Content starts

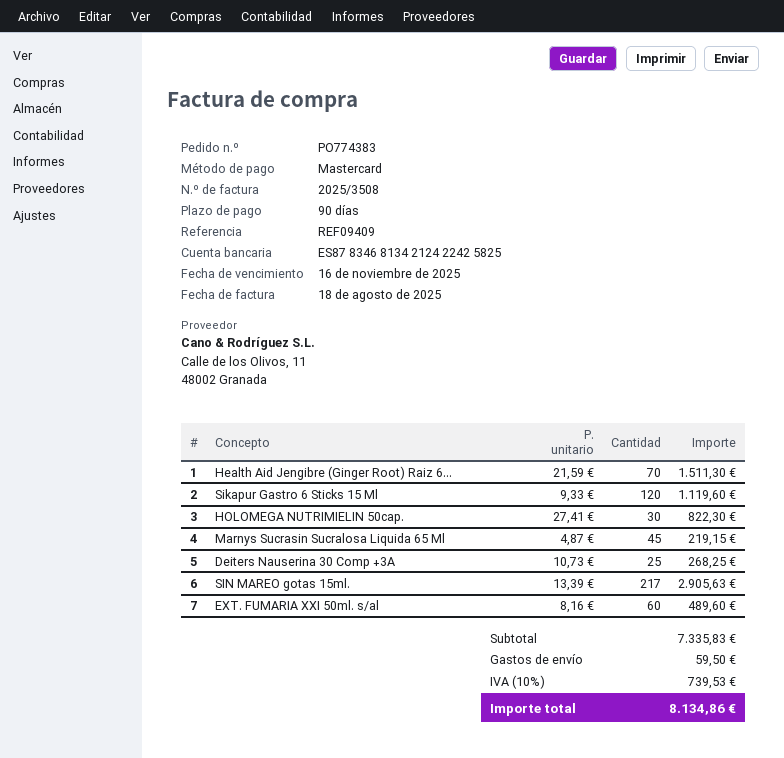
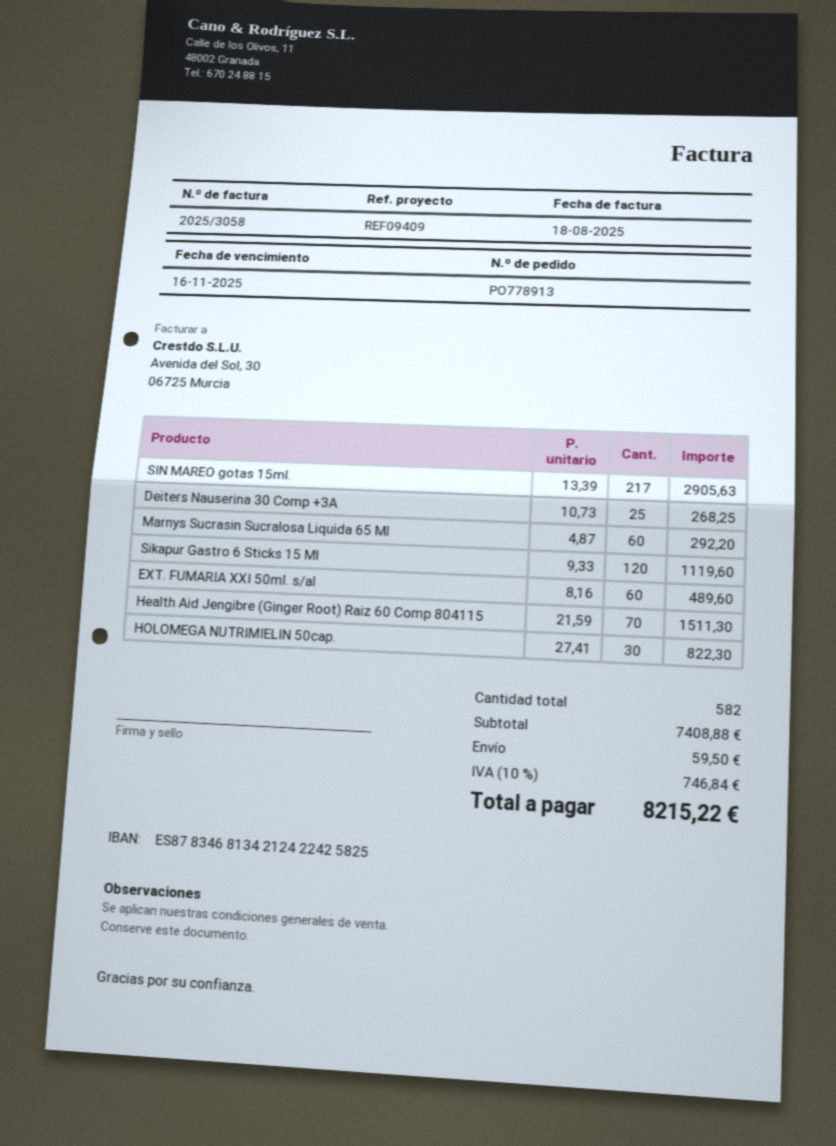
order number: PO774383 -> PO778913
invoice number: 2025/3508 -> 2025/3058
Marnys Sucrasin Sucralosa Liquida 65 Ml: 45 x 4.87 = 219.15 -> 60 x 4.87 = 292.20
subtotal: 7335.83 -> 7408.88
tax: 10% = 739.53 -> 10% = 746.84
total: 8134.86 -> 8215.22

Content ends

- Problem:
Set down the material again exactly. Don't carry over any pictures.

- Written answer:
order number: PO774383 -> PO778913
invoice number: 2025/3508 -> 2025/3058
Marnys Sucrasin Sucralosa Liquida 65 Ml: 45 x 4.87 = 219.15 -> 60 x 4.87 = 292.20
subtotal: 7335.83 -> 7408.88
tax: 10% = 739.53 -> 10% = 746.84
total: 8134.86 -> 8215.22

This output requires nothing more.